This past week, snow began to fall on the shoulders of people struggling to get back up after Hurricane Sandy. Two weeks after the storm, many thousands are still out of their homes and thousands more have no power. A long stretch of the East Coast looks like it lost a war. One place still in the dark and the cold, is the New York City neighborhood of Belle Harbor.

For information on Hurricane Sandy relief, click here

It's a community of only a few thousand, but it has seen much more than its share of tragedy. A lot of its residents are cops and firemen. And many were lost on 9/11. Then two months later, in 2001, a jumbo jet crashed into the community. Now the storm has swept away a great deal of Belle Harbor, but it did not take way the grit of the people who always reach out for one another.

This was the moment, captured on a phone, when many in Belle Harbor thought fate would finally take their town.

Susan Brady: We were terrified when the fire started. Because we watched the houses on the next block go up one after another and the fire department couldn't get here 'cause the water was so high.

The water was six feet high at Susan Brady's porch when her son shot this video -- the moment the neighborhood was squeezed into a narrow space between drowning and burning.

Brian Brady: The water was breaking on the back deck, it was coming through the basement windows, the garage, the kitchen window shattered in the height of the storm and we were in a bad place.

The Bradys are an Irish American family typical for Belle Harbor. Jimmy and Brian are New York City firefighters. Patrick is applying to join the fire department. The night of the storm the Bradys did not evacuate, but Dennis was away on a trip to Florida.

Scott Pelley: I can't imagine anything worse than being 1,000 miles from here and have your wife on the phone telling you that the house is flooded and the fire's coming.

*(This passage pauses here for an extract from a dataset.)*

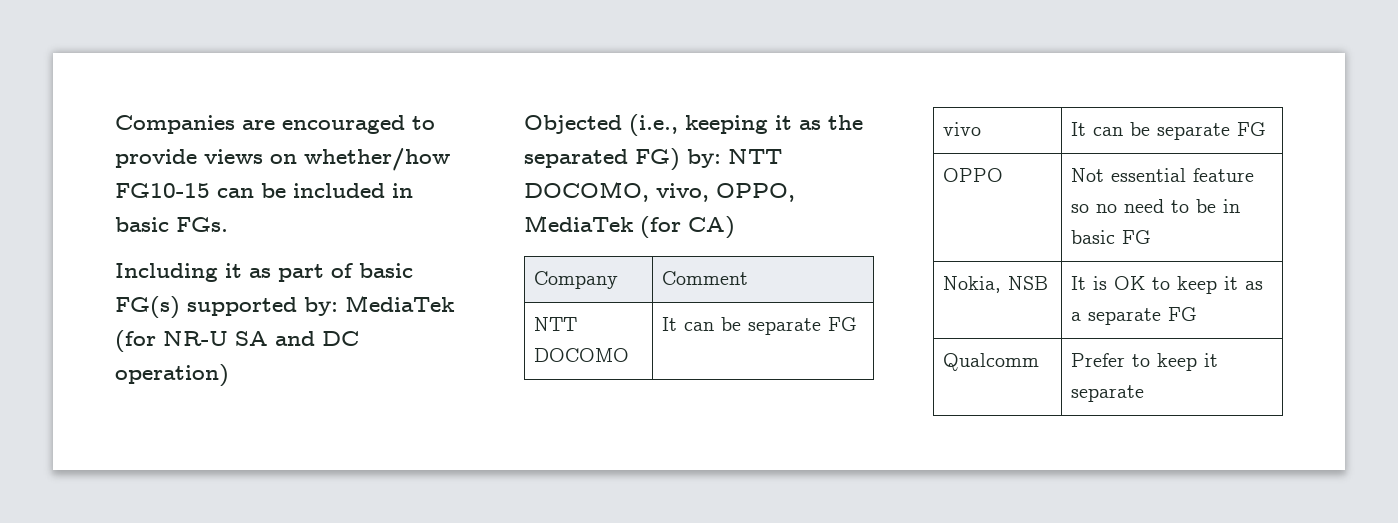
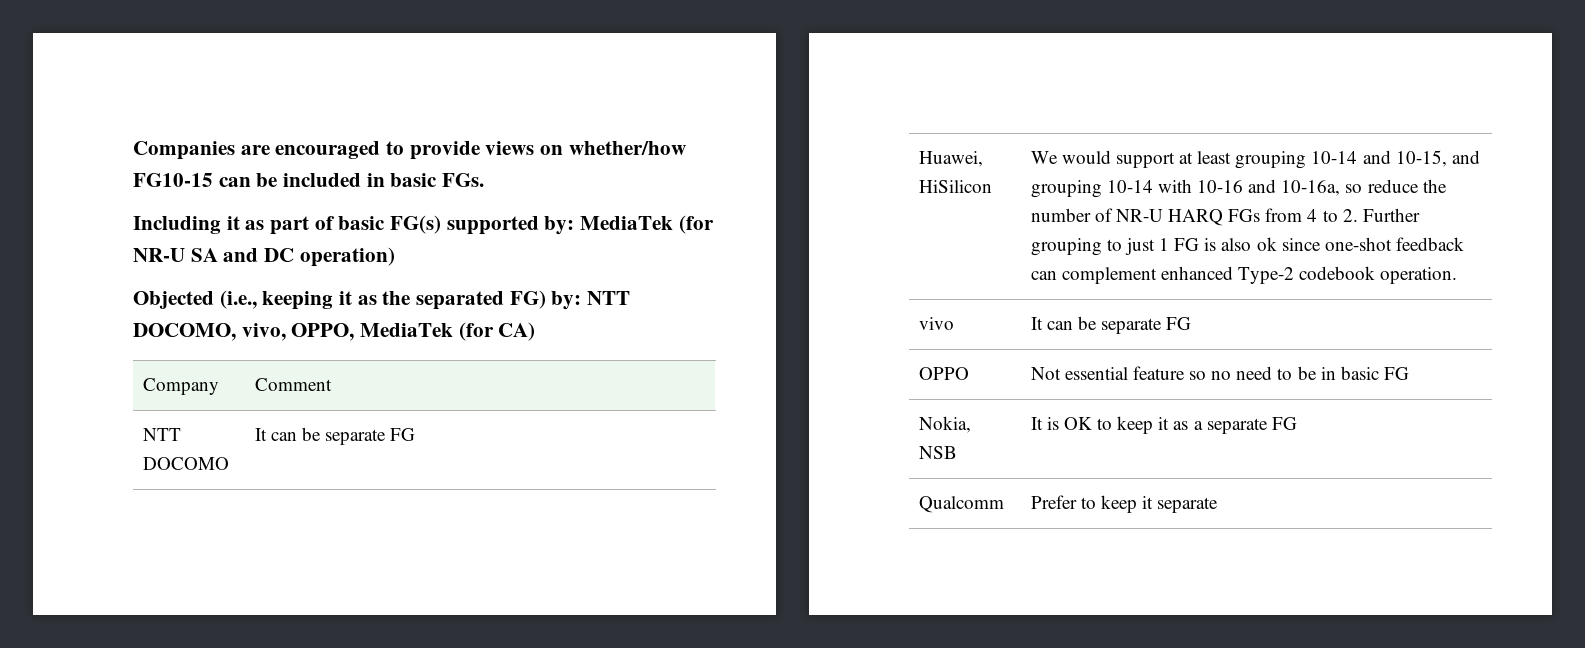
+ Huawei, HiSilicon | We would support at least grouping 10-14 and 10-15, and grouping 10-14 with 10-16 and 10-16a, so reduce the number of NR-U HARQ FGs from 4 to 2. Further grouping to just 1 FG is also ok since one-shot feedback can complement enhanced Type-2 codebook operation.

Dennis Brady: I couldn't wait to get in the car. I just could--

Scott Pelley: What did you do?

Dennis Brady: I ran to the store and got everything I could, generators, and water pumps and I just told the guy, "Stuff the car with everything you got in this place and put it in there. Here's my credit card."

Scott Pelley: Maxed out the credit card?

Dennis Brady: I called American Express and I told them, "Do what you have to do, but this stuff is going on the card."

Scott Pelley: How long did it take you to drive here?

Dennis Brady: Nineteen, 20 hours. You know, I stopped for gas and just kept going.

Scott Pelley: Straight through?

Dennis Brady: Straight through.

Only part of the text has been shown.